This study was undertaken to observe the perioperative clinical data of postoperative insomniacs and to examine predictors of insomnia in patients after surgery and the relationships between sleep, depression, and anxiety. Sleep quality was quantified using the validated ISI instrument in the present study. The patients in our study exhibited insomnia, with 18.7% of the patients before surgery and 26.1% of the patients after surgery suffering from insomnia. We can see even poorer sleep postoperatively. We also found that anxiety preoperatively and depression postoperatively were risk factors of insomnia.
Research has shown that insomnia is highly prevalent and associated with an unhealthy physical and mental state.16 Our study provides support to the claim that patients suffering from anxiety and depression are more likely to experience insomnia after surgery. Anxiety and depression have often been shown to be the primary risk factors of insomnia. Sleep disturbance is also commonplace in patients, and its association with psychological problems has negative implications, such as the potential disruption to cardiac rehabilitation efforts.17 A meta-analysis indicated that short and long sleep duration is significantly associated with an increased risk of depression in adults.18 Depression and anxiety in elderly Asian patients are associated with several sleep disorders with a somewhat different profile.19 Although the relationship between insomnia and depression has been studied extensively,20 little is known about the association between sleep quality and depression, or between insomnia and anxiety, in surgical patients.
Similar to our findings, one study showed that depression and symptoms related to menopause were independent predictors for poor sleep quality.21 Overall, patients with sleep disturbance were more likely to develop anxiety compared to those without a history of sleep disturbance.

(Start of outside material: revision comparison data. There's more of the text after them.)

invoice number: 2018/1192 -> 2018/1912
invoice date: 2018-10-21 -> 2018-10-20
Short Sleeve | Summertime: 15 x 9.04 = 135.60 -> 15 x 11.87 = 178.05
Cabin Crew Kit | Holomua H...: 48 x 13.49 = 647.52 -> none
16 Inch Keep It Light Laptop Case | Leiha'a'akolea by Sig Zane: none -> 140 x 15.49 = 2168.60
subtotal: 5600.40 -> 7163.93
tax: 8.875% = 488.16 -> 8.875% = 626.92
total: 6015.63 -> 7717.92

Thus, insomnia may be a key pathology in anxiety-related disorders. However, we are unable to assign causal directionality to the association between sleep and disease characteristics in these patients. Although poor sleep and depression and anxiety seem to be strongly related, it is not clear if poor sleep causes depression and anxiety or vice versa. Moreover, the biological processes underlying this causal relationship are not yet fully understood. Patients with insomnia have fragmented REM sleep, which probably interferes with the basal processes of emotion regulation, and this interaction could lead to depression. Although preliminary results seem to support this hypothesis, there are still not enough data to draw valid conclusions. Thus, to address this issue, more studies are needed in a longitudinally-followed population sample of patients.

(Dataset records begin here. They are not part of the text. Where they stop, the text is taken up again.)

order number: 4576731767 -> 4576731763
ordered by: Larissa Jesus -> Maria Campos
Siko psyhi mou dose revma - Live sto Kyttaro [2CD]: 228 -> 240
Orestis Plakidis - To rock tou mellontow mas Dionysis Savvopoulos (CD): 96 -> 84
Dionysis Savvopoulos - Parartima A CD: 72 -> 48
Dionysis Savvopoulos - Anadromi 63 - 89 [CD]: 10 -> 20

Contrary to our findings, Ju et al,22 reported that sleep duration and sleep quality may play a role in cognitive performance in healthy older adults. Other findings support a role for sleep disturbances in the development of cognitive impairment23,24 and suggest sleep plays a crucial part in brain aging. However, we did not find any significant difference in the relationship between cognition and insomnia. So, it would seem more research is needed to confirm a potential link. We have also found no strong evidence that insomnia is related to pain. Our study was consistent with that of Chen et al,25 which indicated no correlation between sleep quality and pain. Previous research has suggested a relationship between the experience of pain and sleep disruptions among patients undergoing surgery, in that more severe pain is associated with more frequent awakenings throughout the night.26 The possible reason for the different conclusions may be that we only observed pain and insomnia within three days of surgery, and the long-term condition was not investigated.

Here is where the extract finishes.